> Assigned task:
Repeat exactly, please, the lines that begin at the start of the listing and end at the line holding "order date: 2023-04-18 -> 2023-04-17".

================

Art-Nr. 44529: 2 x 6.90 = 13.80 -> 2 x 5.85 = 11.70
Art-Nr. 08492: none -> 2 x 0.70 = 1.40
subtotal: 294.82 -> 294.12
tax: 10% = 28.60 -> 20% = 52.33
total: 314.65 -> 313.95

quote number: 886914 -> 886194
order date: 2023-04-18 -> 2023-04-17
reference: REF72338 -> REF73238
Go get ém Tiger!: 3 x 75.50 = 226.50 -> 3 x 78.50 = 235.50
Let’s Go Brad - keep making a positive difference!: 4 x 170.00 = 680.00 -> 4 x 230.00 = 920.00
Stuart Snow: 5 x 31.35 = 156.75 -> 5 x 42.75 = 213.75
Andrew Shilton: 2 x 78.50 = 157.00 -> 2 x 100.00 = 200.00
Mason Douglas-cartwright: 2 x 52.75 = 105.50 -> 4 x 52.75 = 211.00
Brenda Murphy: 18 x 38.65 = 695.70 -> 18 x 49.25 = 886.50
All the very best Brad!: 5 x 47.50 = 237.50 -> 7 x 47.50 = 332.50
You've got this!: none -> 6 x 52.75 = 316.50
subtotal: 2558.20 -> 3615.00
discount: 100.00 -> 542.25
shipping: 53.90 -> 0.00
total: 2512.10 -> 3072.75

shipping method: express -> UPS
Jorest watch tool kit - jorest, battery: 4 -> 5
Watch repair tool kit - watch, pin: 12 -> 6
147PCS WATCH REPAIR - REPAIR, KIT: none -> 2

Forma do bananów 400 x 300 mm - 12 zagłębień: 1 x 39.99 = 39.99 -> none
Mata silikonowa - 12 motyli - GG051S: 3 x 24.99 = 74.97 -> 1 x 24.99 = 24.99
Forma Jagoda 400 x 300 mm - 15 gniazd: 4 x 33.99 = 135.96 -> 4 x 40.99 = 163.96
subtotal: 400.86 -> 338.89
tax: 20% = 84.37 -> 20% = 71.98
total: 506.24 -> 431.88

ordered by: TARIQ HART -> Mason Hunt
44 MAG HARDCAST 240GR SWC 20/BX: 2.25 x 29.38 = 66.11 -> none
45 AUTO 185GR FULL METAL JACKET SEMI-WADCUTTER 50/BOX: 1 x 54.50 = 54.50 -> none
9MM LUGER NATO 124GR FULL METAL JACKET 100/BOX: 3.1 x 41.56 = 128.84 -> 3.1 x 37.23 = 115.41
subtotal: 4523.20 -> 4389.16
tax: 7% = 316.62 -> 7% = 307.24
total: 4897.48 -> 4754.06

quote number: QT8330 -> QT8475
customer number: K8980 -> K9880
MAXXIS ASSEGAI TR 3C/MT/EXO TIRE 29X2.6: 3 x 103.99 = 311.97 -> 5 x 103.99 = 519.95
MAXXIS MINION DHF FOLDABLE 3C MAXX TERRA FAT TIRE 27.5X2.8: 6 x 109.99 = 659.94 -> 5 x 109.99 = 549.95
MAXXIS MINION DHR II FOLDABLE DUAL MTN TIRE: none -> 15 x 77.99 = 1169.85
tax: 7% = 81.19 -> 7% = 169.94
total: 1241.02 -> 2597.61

================

> Answer for this exercise:
Art-Nr. 44529: 2 x 6.90 = 13.80 -> 2 x 5.85 = 11.70
Art-Nr. 08492: none -> 2 x 0.70 = 1.40
subtotal: 294.82 -> 294.12
tax: 10% = 28.60 -> 20% = 52.33
total: 314.65 -> 313.95

quote number: 886914 -> 886194
order date: 2023-04-18 -> 2023-04-17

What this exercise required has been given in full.